The term “kickback” has been defined by one court in the Anti-kickback case situation where the rate of payment paid to persons for grant aid, one in a position to open or manage a source of income and is not limited to the return of funds to the previous owner. US v. Hancock, 604 F.2d 999 (7 ​​Cir. Ind. 1979).

However, the Anti-Kickback law is forbidden to make or “kickback” payments, except in connection with contracts with the federal government on a cost-plus-a-fixed-fee or other cost paid basis. Payments in connection with nonfederal cost-plus-a-fixed-fee contract are not prohibited by law. U.S. v. Webber, 270 F.Supp. 286 (D.Del. 1967).

Thus, if the arrangement of the issue does not involve agreements with the federal government in a cost paid basis, Anti-Kickback Act does not apply. Id.

Furthermore, the law does not prohibit kickback payments in connection with either nonfederal federal contract or fixed-fee contract. 41 U.S.C. § 51; U.S. v. Dobar, 223 F.Supp. 8 (MD Fla. 1963) Thus, if the arrangement of the publishing industry is just federal fixed-fee contracts with the state, it is not prohibited by the Anti-kickback laws. Id.

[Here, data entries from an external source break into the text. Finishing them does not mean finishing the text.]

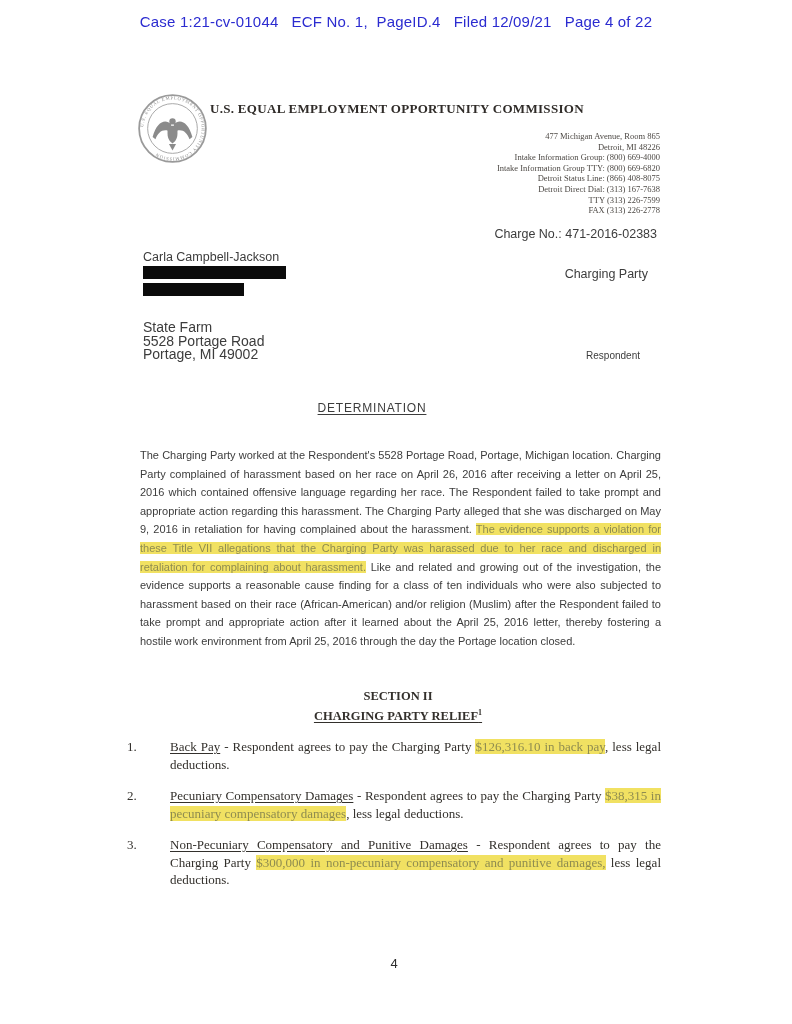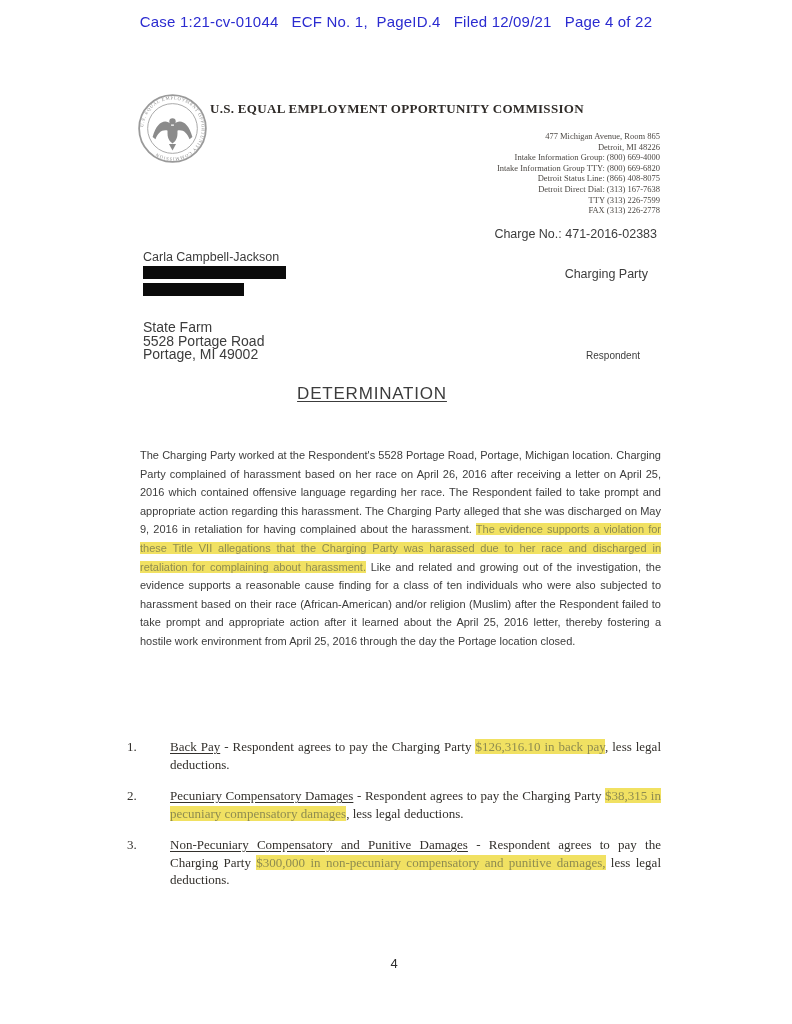--- a/index.html
+++ b/index.html
@@ -38,8 +38,8 @@
   .resp-block{ position:absolute; left:143px; top:321px; font-size:14px; line-height:13.6px; }
   .resp-label{ position:absolute; top:350px; right:152px; font-size:10px;text-align:center; }
   .determination {
-    position:absolute; top:384px; left:372px; transform:translateX(-50%);
-    font-size:17px; letter-spacing:0.8px; text-decoration:underline;
+    position:absolute; top:401px; left:372px; transform:translateX(-50%);
+    font-size:12px; letter-spacing:0.8px; text-decoration:underline;
     text-underline-offset:2px;
   }
   .body-par {

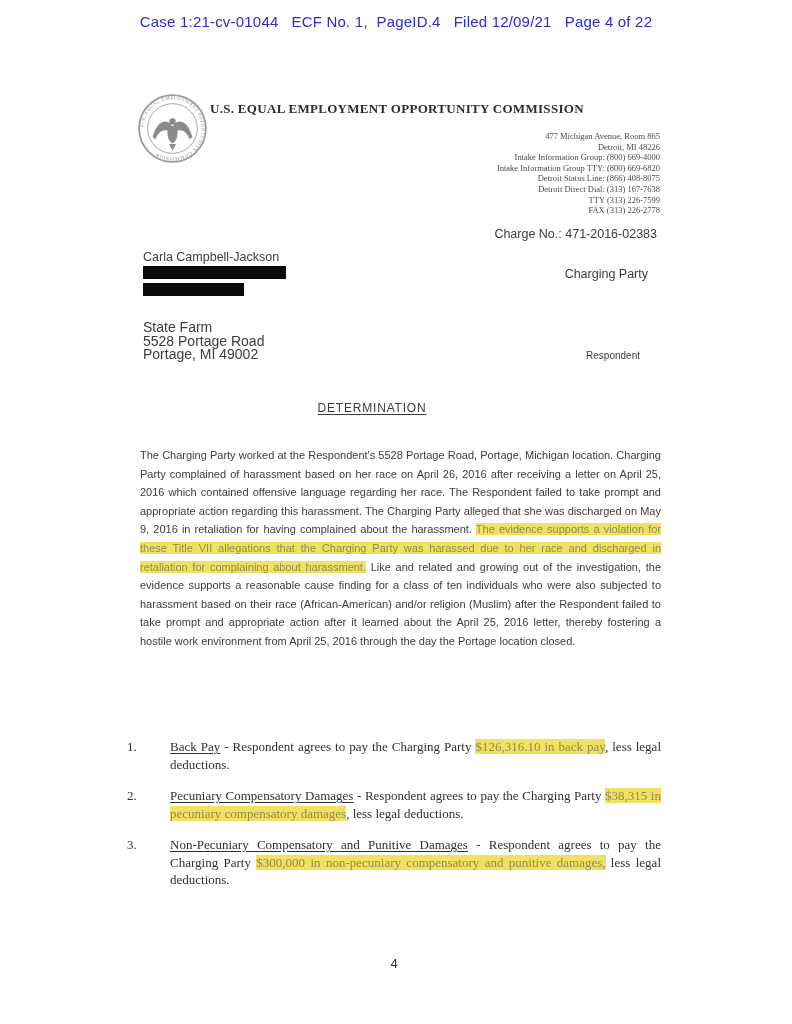--- a/index.html
+++ b/index.html
@@ -128,6 +128,10 @@
 
   <div class="body-par"><span>The Charging Party worked at the Respondent's 5528 Portage Road, Portage, Michigan location. Charging Party complained of harassment based on her race on April 26, 2016 after receiving a letter on April 25, 2016 which contained offensive language regarding her race. The Respondent failed to take prompt and appropriate action regarding this harassment. The Charging Party alleged that she was discharged on May 9, 2016 in retaliation for having complained about the harassment. </span><span class="hl">The evidence supports a violation for these Title VII allegations that the Charging Party was harassed due to her race and discharged in retaliation for complaining about harassment.</span><span> Like and related and growing out of the investigation, the evidence supports a reasonable cause finding for a class of ten individuals who were also subjected to harassment based on their race (African-American) and/or religion (Muslim) after the Respondent failed to take prompt and appropriate action after it learned about the April 25, 2016 letter, thereby fostering a hostile work environment from April 25, 2016 through the day the Portage location closed.</span></div>
 
+  <div class="section-head">
+    <div>SECTION II</div>
+    <div><span class="section-sub"><span>CHARGING PARTY RELIEF</span><sup>1</sup></span></div>
+  </div>
 
   <div class="relief relief-1">
     <div class="num">1.</div>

Since not show intent or purpose of violating anti-kickback statutes, there is no violation of anti-kickback laws. McDonnell v. Cardiovascular Vascular Surgical Associates, Inc., did not F.Supp.2d 2004 WL 3733402 (SD Ohio 2004) Therefore, if there is no evidence of intent to violate the Anti-kickback statutes, it is no criminal offense under the law.


As noted above, if there is no payment to one in a position to “open or direct source of income,” there is no violation of the Anti-Kickback Act. Id. Thus, if the situation in question does not involve the payment of a “one in a position to open or manage a source of income,” there is no violation of the law. Id. There is also no violation if no federal funding is involved. Id. And there is no violation absent outcome of intent to break resolutions. Id.

This article may not copy or paste text from any private. All sources are cases criminal courts or public law.